### [THE PROBLEM]
Your answer must repeat all of the entries word for word, without any images.
[Opening EXTRACTED RECORDS section]
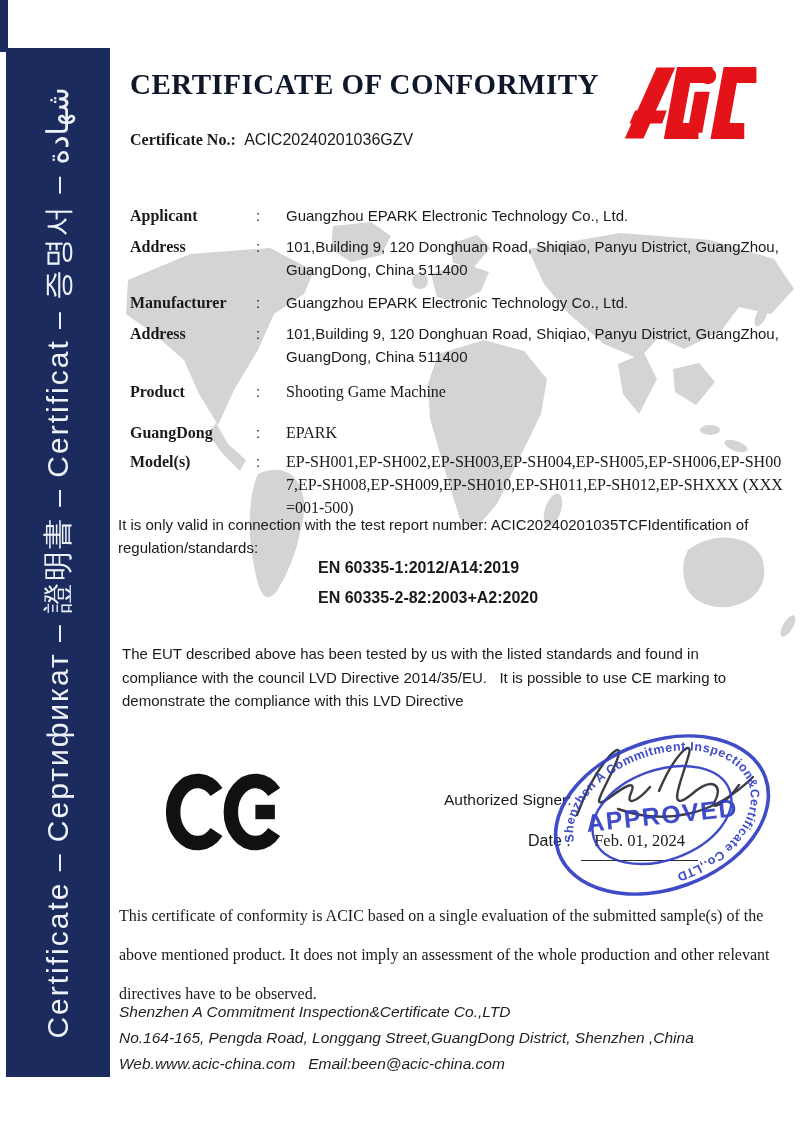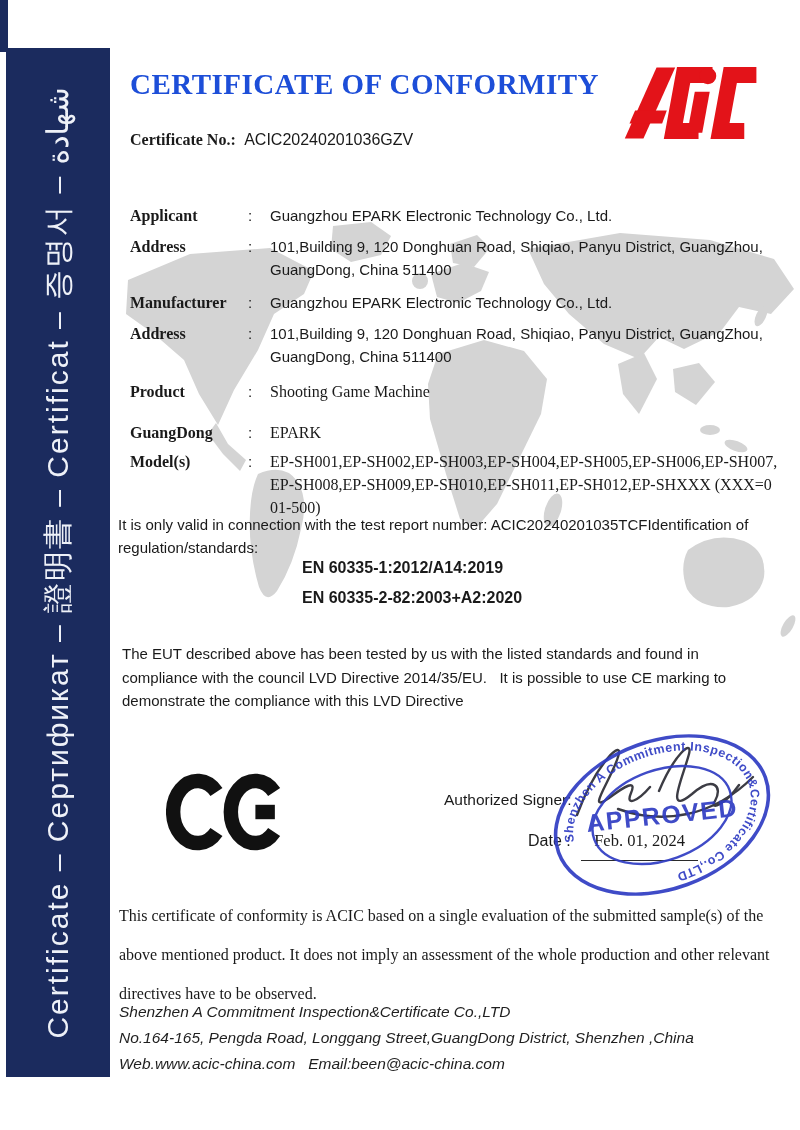--- a/index.html
+++ b/index.html
@@ -28,7 +28,7 @@
   .title {
     position:absolute; left:130px; top:68px; z-index:2;
     font-family:"Liberation Serif", serif; font-weight:bold;
-    font-size:29px; letter-spacing:0.5px; color:#1d4ed8;
+    font-size:29px; letter-spacing:0.5px; color:#0f172a;
   }
   .logo { position:absolute; left:622px; top:62px; width:140px; height:82px; z-index:2; }
   .certno { position:absolute; left:130px; top:131px; z-index:2; font-size:16px; }

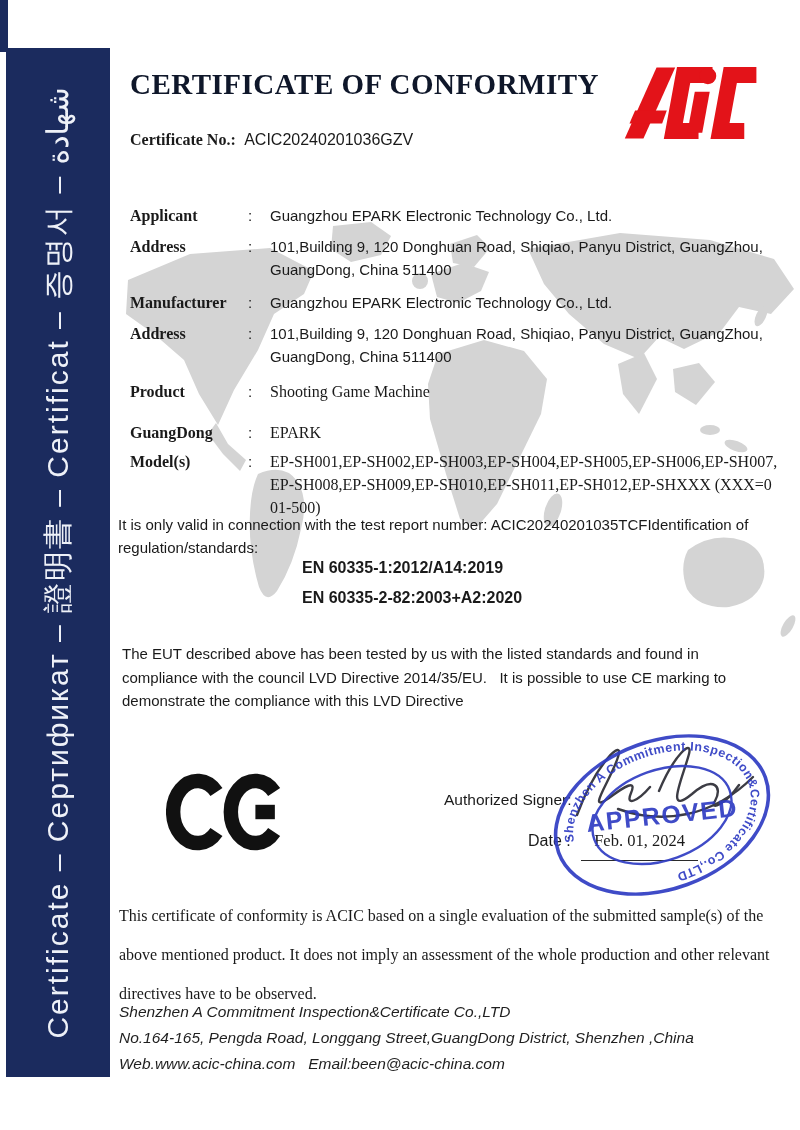--- a/index.html
+++ b/index.html
@@ -36,7 +36,7 @@
   .certno .val { font-family:"Liberation Sans", sans-serif; margin-left:4px; }
   
   .fields { position:absolute; left:130px; top:204px; width:656px; z-index:2; }
-  .frow { display:flex; align-items:flex-start; }
+  .frow { display:flex; align-items:flex-start;gap:8px; }
   .frow .flabel {
     width:118px; flex:0 0 118px;
     font-family:"Liberation Serif", serif; font-weight:bold; font-size:16px; line-height:23px;

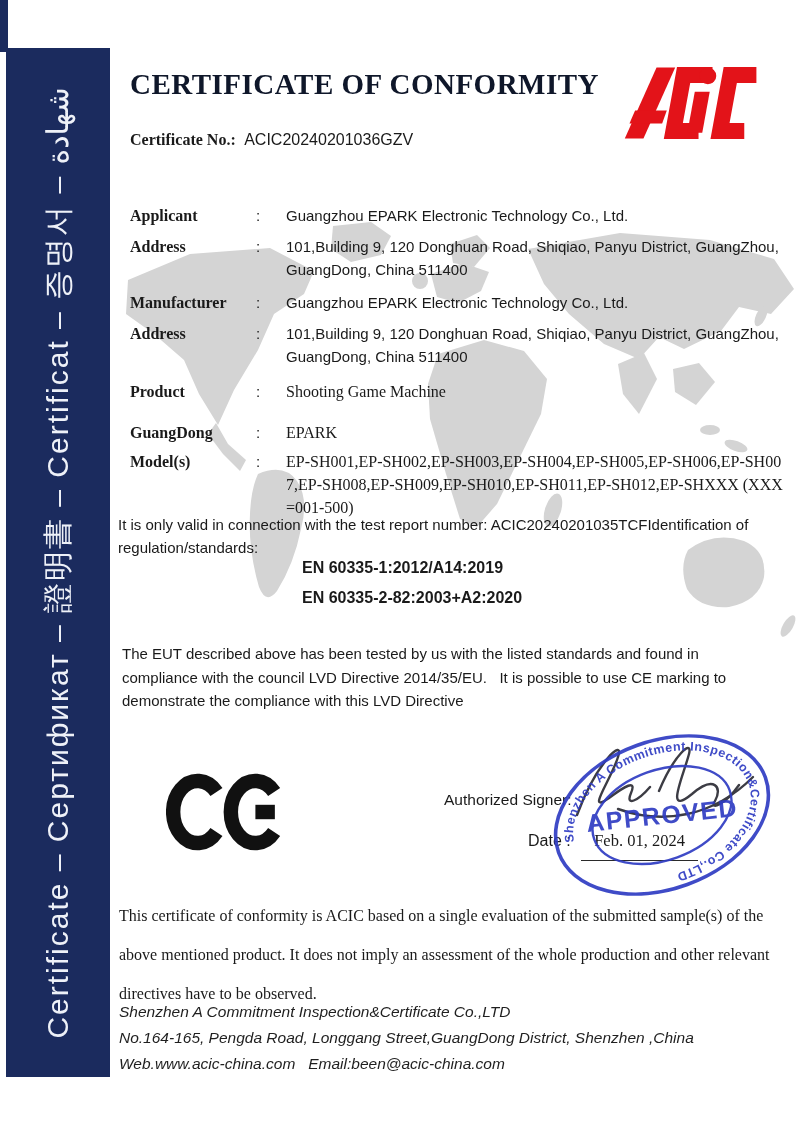--- a/index.html
+++ b/index.html
@@ -48,7 +48,7 @@
   .mb8{margin-bottom:8px}.mb10{margin-bottom:10px}.mb12{margin-bottom:12px}.mb18{margin-bottom:18px}.mb6{margin-bottom:6px}
   
   .valid-text { position:absolute; left:118px; top:513px; width:678px; font-size:15px; line-height:23px; z-index:2; }
-  .standards { position:absolute; left:302px; top:559px; z-index:2; }
+  .standards { position:absolute; left:318px; top:559px; z-index:2; }
   .standards .std { font-weight:bold; font-size:16px; margin-bottom:12px; }
   .compliance { position:absolute; left:122px; top:642px; width:614px; font-size:15px; line-height:23.5px; white-space:pre-wrap; z-index:2; }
[Closing EXTRACTED RECORDS section]
### [RESPONSE TO THIS TASK]
--- a/index.html
+++ b/index.html
@@ -28,7 +28,7 @@
   .title {
     position:absolute; left:130px; top:68px; z-index:2;
     font-family:"Liberation Serif", serif; font-weight:bold;
-    font-size:29px; letter-spacing:0.5px; color:#1d4ed8;
+    font-size:29px; letter-spacing:0.5px; color:#0f172a;
   }
   .logo { position:absolute; left:622px; top:62px; width:140px; height:82px; z-index:2; }
   .certno { position:absolute; left:130px; top:131px; z-index:2; font-size:16px; }

--- a/index.html
+++ b/index.html
@@ -36,7 +36,7 @@
   .certno .val { font-family:"Liberation Sans", sans-serif; margin-left:4px; }
   
   .fields { position:absolute; left:130px; top:204px; width:656px; z-index:2; }
-  .frow { display:flex; align-items:flex-start; }
+  .frow { display:flex; align-items:flex-start;gap:8px; }
   .frow .flabel {
     width:118px; flex:0 0 118px;
     font-family:"Liberation Serif", serif; font-weight:bold; font-size:16px; line-height:23px;

--- a/index.html
+++ b/index.html
@@ -48,7 +48,7 @@
   .mb8{margin-bottom:8px}.mb10{margin-bottom:10px}.mb12{margin-bottom:12px}.mb18{margin-bottom:18px}.mb6{margin-bottom:6px}
   
   .valid-text { position:absolute; left:118px; top:513px; width:678px; font-size:15px; line-height:23px; z-index:2; }
-  .standards { position:absolute; left:302px; top:559px; z-index:2; }
+  .standards { position:absolute; left:318px; top:559px; z-index:2; }
   .standards .std { font-weight:bold; font-size:16px; margin-bottom:12px; }
   .compliance { position:absolute; left:122px; top:642px; width:614px; font-size:15px; line-height:23.5px; white-space:pre-wrap; z-index:2; }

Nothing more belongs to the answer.